Dainty leek orchid

Scientific classification
- Kingdom: Plantae
- Clade: Tracheophytes
- Clade: Angiosperms
- Clade: Monocots
- Order: Asparagales
- Family: Orchidaceae
- Subfamily: Orchidoideae
- Tribe: Diurideae
- Subtribe: Prasophyllinae
- Genus: Prasophyllum
- Species: P. plumiforme
- Binomial name: Prasophyllum plumiforme Fitzg.

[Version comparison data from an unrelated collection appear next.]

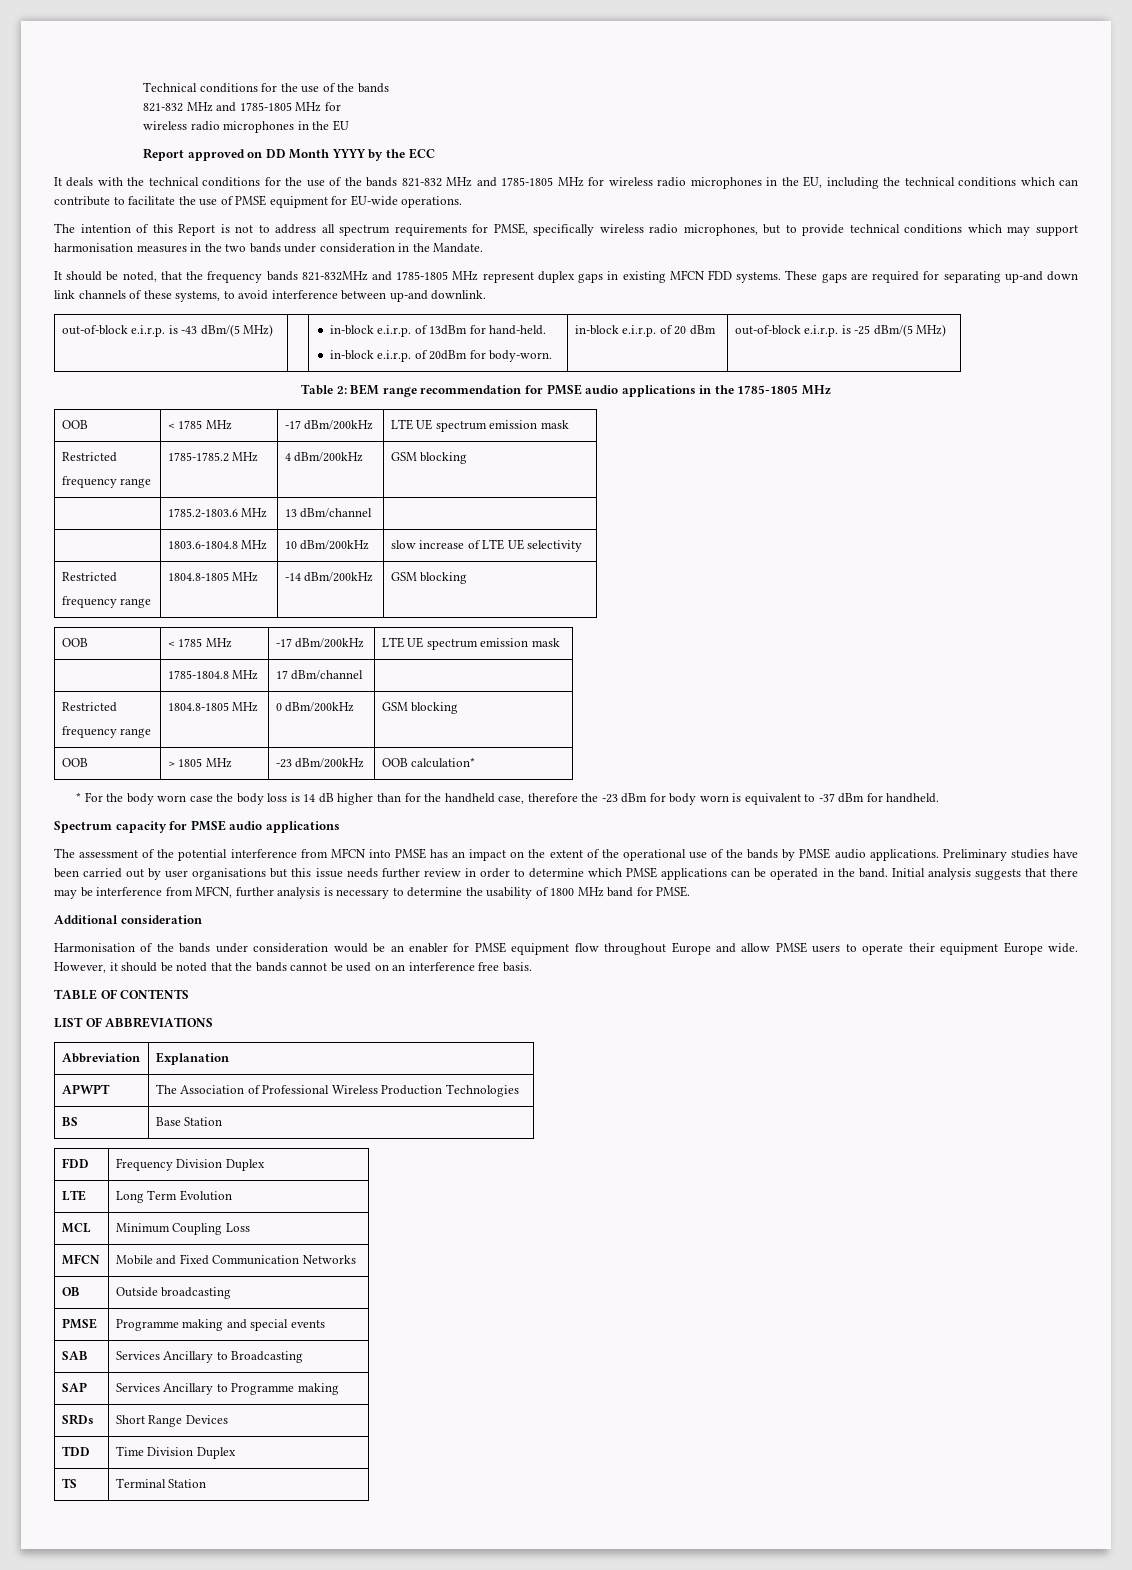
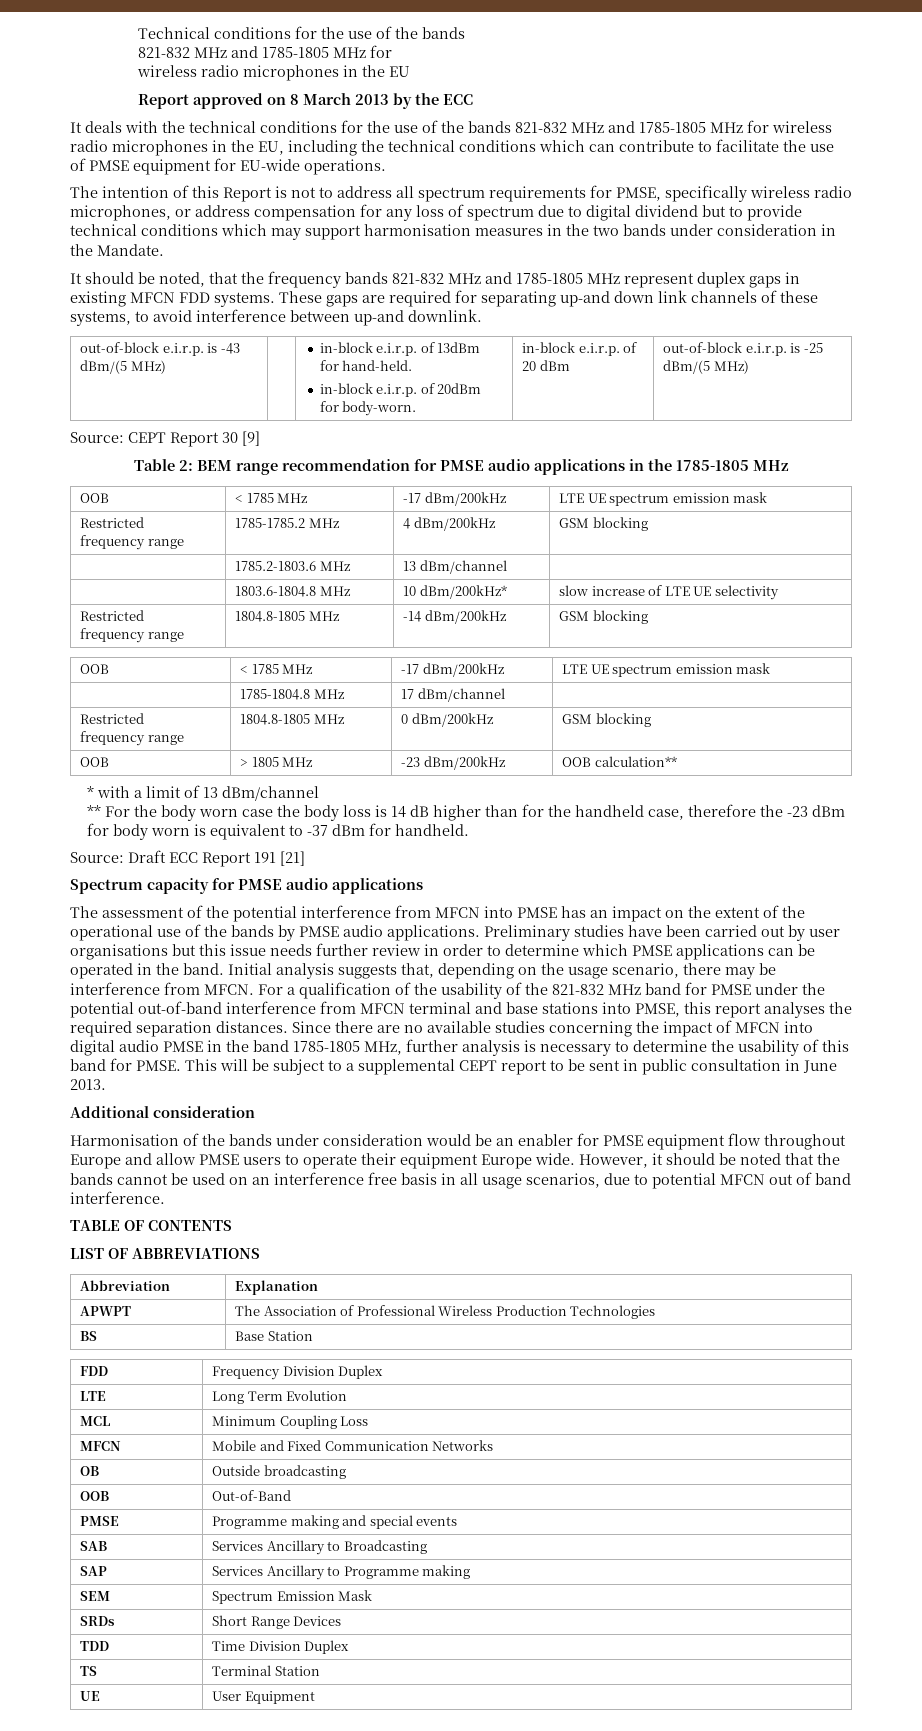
- Report approved on DD Month YYYY by the ECC
+ Report approved on 8 March 2013 by the ECC
- The intention of this Report is not to address all spectrum requirements for PMSE, specifically wireless radio microphones, but to provide technical conditions which may support harmonisation measures in the two bands under consideration in the Mandate.
+ The intention of this Report is not to address all spectrum requirements for PMSE, specifically wireless radio microphones, or address compensation for any loss of spectrum due to digital dividend but to provide technical conditions which may support harmonisation measures in the two bands under consideration in the Mandate.
- It should be noted, that the frequency bands 821-832MHz and 1785-1805 MHz represent duplex gaps in existing MFCN FDD systems.
+ It should be noted, that the frequency bands 821-832 MHz and 1785-1805 MHz represent duplex gaps in existing MFCN FDD systems.
+ Source: CEPT Report 30 [9]
- | 1803.6-1804.8 MHz | 10 dBm/200kHz | slow increase of LTE UE selectivity
+ | 1803.6-1804.8 MHz | 10 dBm/200kHz* | slow increase of LTE UE selectivity
- OOB | > 1805 MHz | -23 dBm/200kHz | OOB calculation*
+ OOB | > 1805 MHz | -23 dBm/200kHz | OOB calculation**
- * For the body worn case the body loss is 14 dB higher than for the handheld case, therefore the -23 dBm for body worn is equivalent to -37 dBm for handheld.
+ * with a limit of 13 dBm/channel
+ ** For the body worn case the body loss is 14 dB higher than for the handheld case, therefore the -23 dBm for body worn is equivalent to -37 dBm for handheld.
+ Source: Draft ECC Report 191 [21]
- Initial analysis suggests that there may be interference from MFCN, further analysis is necessary to determine the usability of 1800 MHz band for PMSE.
+ Initial analysis suggests that, depending on the usage scenario, there may be interference from MFCN. For a qualification of the usability of the 821-832 MHz band for PMSE under the potential out-of-band interference from MFCN terminal and base stations into PMSE, this report analyses the required separation distances. Since there are no available studies concerning the impact of MFCN into digital audio PMSE in the band 1785-1805 MHz, further analysis is necessary to determine the usability of this band for PMSE. This will be subject to a supplemental CEPT report to be sent in public consultation in June 2013.
- However, it should be noted that the bands cannot be used on an interference free basis.
+ However, it should be noted that the bands cannot be used on an interference free basis in all usage scenarios, due to potential MFCN out of band interference.
+ OOB | Out-of-Band
+ SEM | Spectrum Emission Mask
+ UE | User Equipment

= Prasophyllum plumiforme =

- Authority: Fitzg.

Species of orchid

Prasophyllum plumiforme, commonly known as the dainty leek orchid, is a species of orchid endemic to the south-west of Western Australia. It is a small leek orchid with a single smooth, tubular leaf and up to fifty or more tiny cream-coloured or greenish-yellow flowers on a tall flowering stem.

==Description==
Prasophyllum plumiforme is a terrestrial, perennial, deciduous, herb with an underground tuber and a single smooth, tube-shaped leaf which is 200-350 mm long and 2-3 mm in diameter. Between fifteen and fifty or more flowers are moderately crowded on a flowering stem 80-150 mm long reaching to a height of 300-600 mm. The flowers are cream-coloured to greenish-yellow, about 4 mm long and wide. As with others in the genus, the flowers are inverted so that the labellum is above the column rather than below it. The dorsal sepal is 4-5 mm long and about 2 mm wide and the lateral sepals are 4-5 mm long and about 1 mm wide and free from each other. The petals are about the same size as the lateral sepals and turn forwards. The labellum is about 4 mm long, 3.5 mm wide and turns obliquely upwards near its middle. The edges of the labellum are crinkled and there is a green callus along its centre. Flowering occurs from September to November. This leek orchid resembles P. ovale but is taller and has smaller, less crowded flowers.

==Taxonomy and naming==
Prasophyllum plumiforme was first formally described in 1882 by Robert FitzGerald and the description was published in The Gardeners' Chronicle. The specific epithet (plumiforme) is derived from the Latin word pluma meaning "soft feather" or "down" with the suffix -forme meaning "shape", referring to the feather-like labellum.

==Distribution and habitat==
The dainty leek orchid is widespread and often common in woodland and shrubland between Kalbarri and Israelite Bay.

==Conservation==
Prasophyllum plumiforme is classified as "not threatened" by the Western Australian Government Department of Parks and Wildlife.